▶ _DATASET CONTENT_:
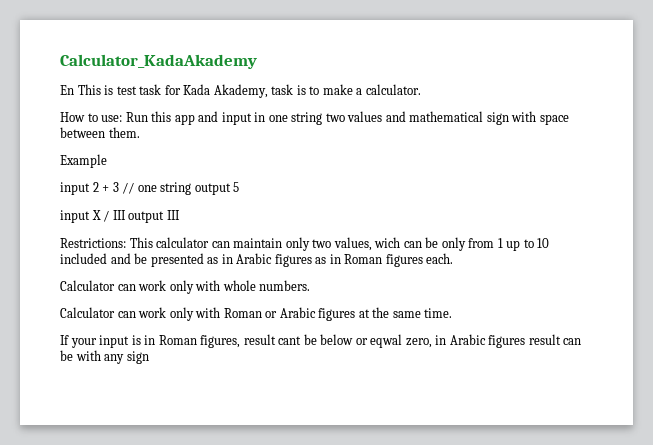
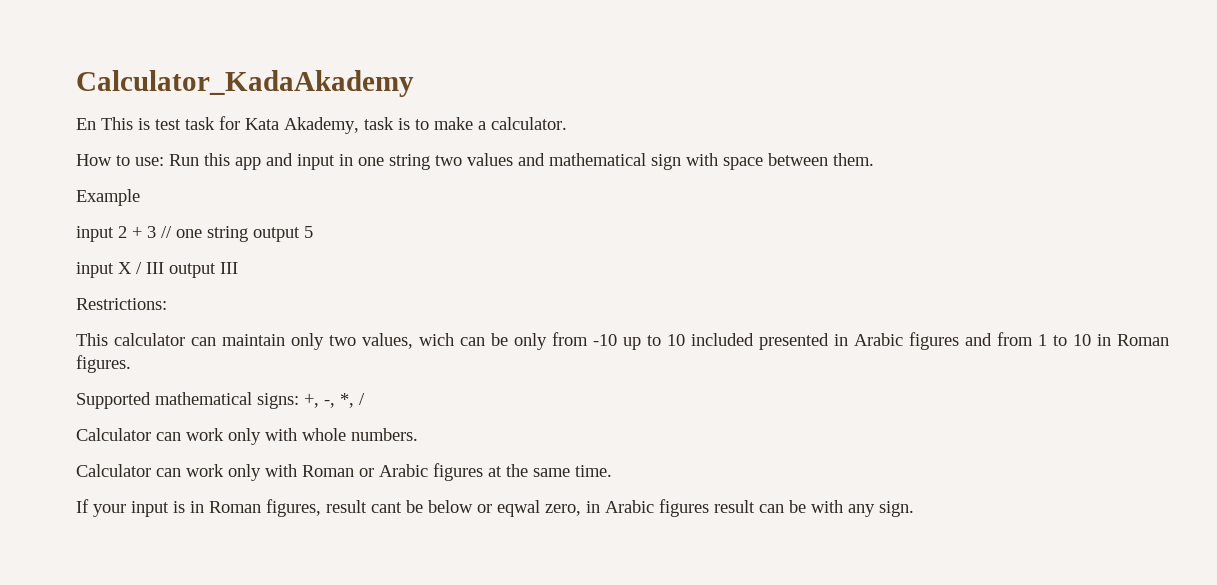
- En This is test task for Kada Akademy, task is to make a calculator.
+ En This is test task for Kata Akademy, task is to make a calculator.
- Restrictions: This calculator can maintain only two values, wich can be only from 1 up to 10 included and be presented as in Arabic figures as in Roman figures each.
+ Restrictions:
+ This calculator can maintain only two values, wich can be only from -10 up to 10 included presented in Arabic figures and from 1 to 10 in Roman figures.
+ Supported mathematical signs: +, -, *, /
- If your input is in Roman figures, result cant be below or eqwal zero, in Arabic figures result can be with any sign
+ If your input is in Roman figures, result cant be below or eqwal zero, in Arabic figures result can be with any sign.

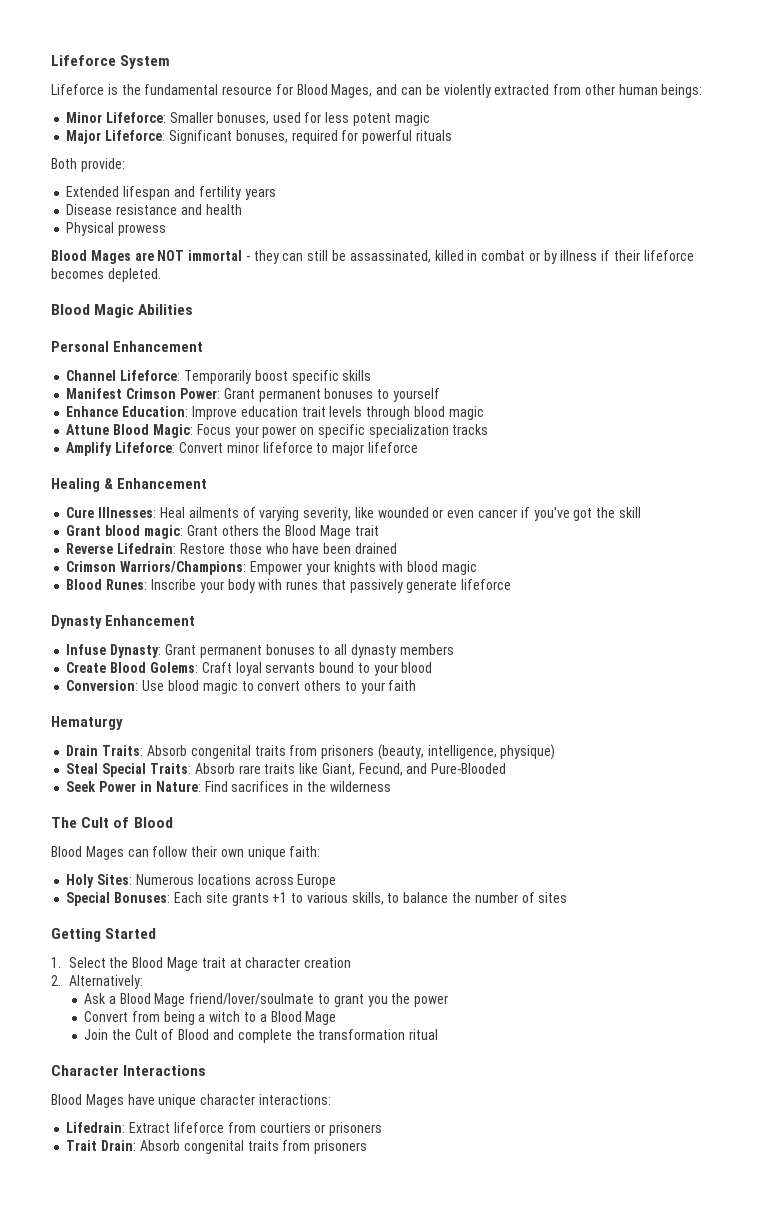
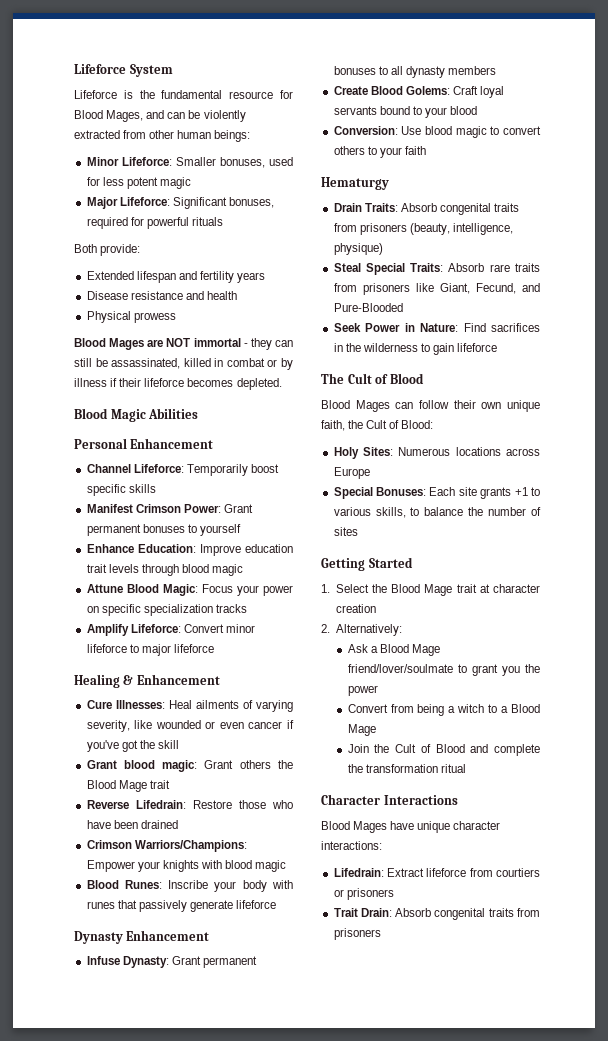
- Steal Special Traits: Absorb rare traits like Giant, Fecund, and Pure-Blooded
+ Steal Special Traits: Absorb rare traits from prisoners like Giant, Fecund, and Pure-Blooded
- Seek Power in Nature: Find sacrifices in the wilderness
+ Seek Power in Nature: Find sacrifices in the wilderness to gain lifeforce
- Blood Mages can follow their own unique faith:
+ Blood Mages can follow their own unique faith, the Cult of Blood:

▶ _TO DO_:
Return exactly, and only, the lines above starting at the line that contains "prisoners like Giant, Fecund, and Pure-Blooded" and ending at the line that contains "- Blood Mages".

▶ _COMPLETED EXERCISE_:
+ Steal Special Traits: Absorb rare traits from prisoners like Giant, Fecund, and Pure-Blooded
- Seek Power in Nature: Find sacrifices in the wilderness
+ Seek Power in Nature: Find sacrifices in the wilderness to gain lifeforce
- Blood Mages can follow their own unique faith:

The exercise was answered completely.